═════ INFORMATION SUPPLIED ═════
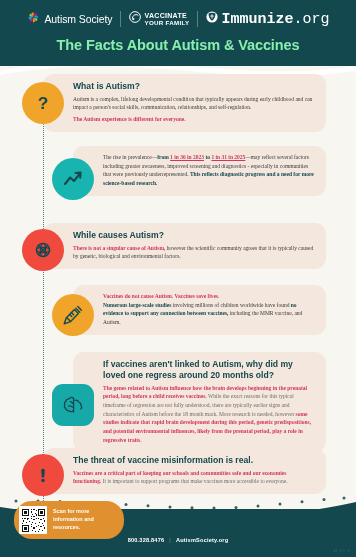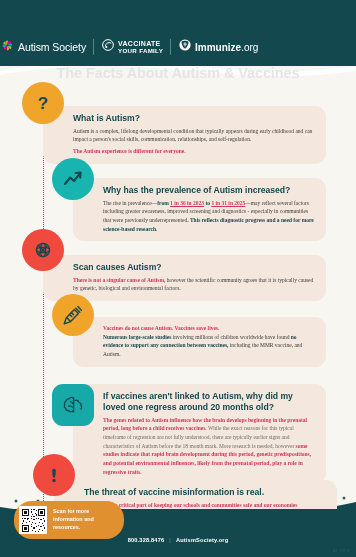"Autism Society" .logorow { justify-content: flex-start -> center; margin-top: 28px -> none }
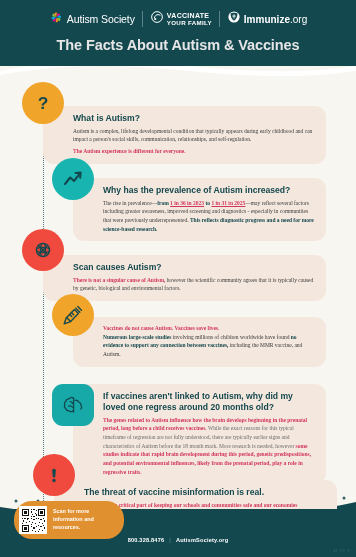"Immunize.org" .imm-text { font-family: none -> Liberation Mono, monospace; font-size: 10px -> 15px }
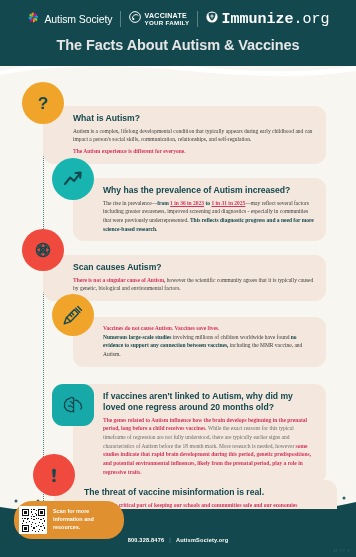"The Facts About Autism &" .poster-title { color: #e5e5e5 -> #86efac }
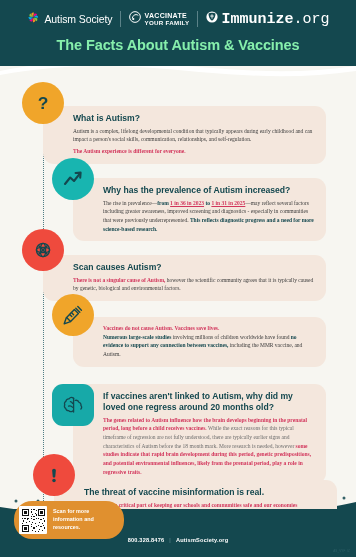"What is Autism?" .panel { margin-top: 32px -> none }
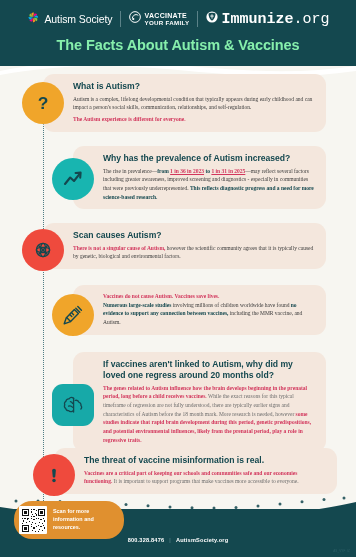"Why has the prevalence of" h3 { html: <h3>Why has the prevalence of Autism increased?</h3> -> none }
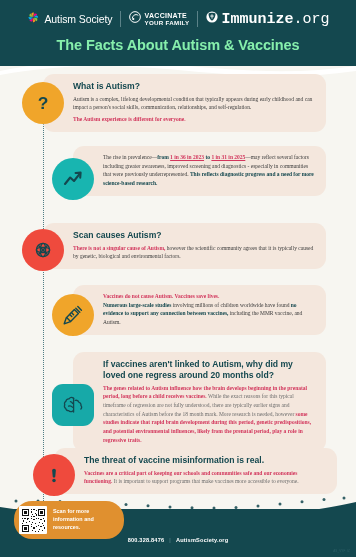"Scan causes Autism?" h3 { text: Scan -> While }
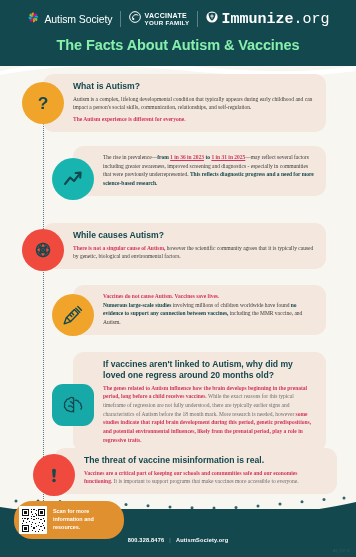"The threat of vaccine misinformation" div.card { left: 33px -> 22px }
═════
PROMPT ->
Please output all of the entries above exactly, but without any picture.

TASK OUTPUT ->
"Autism Society" .logorow { justify-content: flex-start -> center; margin-top: 28px -> none }
"Immunize.org" .imm-text { font-family: none -> Liberation Mono, monospace; font-size: 10px -> 15px }
"The Facts About Autism &" .poster-title { color: #e5e5e5 -> #86efac }
"What is Autism?" .panel { margin-top: 32px -> none }
"Why has the prevalence of" h3 { html: <h3>Why has the prevalence of Autism increased?</h3> -> none }
"Scan causes Autism?" h3 { text: Scan -> While }
"The threat of vaccine misinformation" div.card { left: 33px -> 22px }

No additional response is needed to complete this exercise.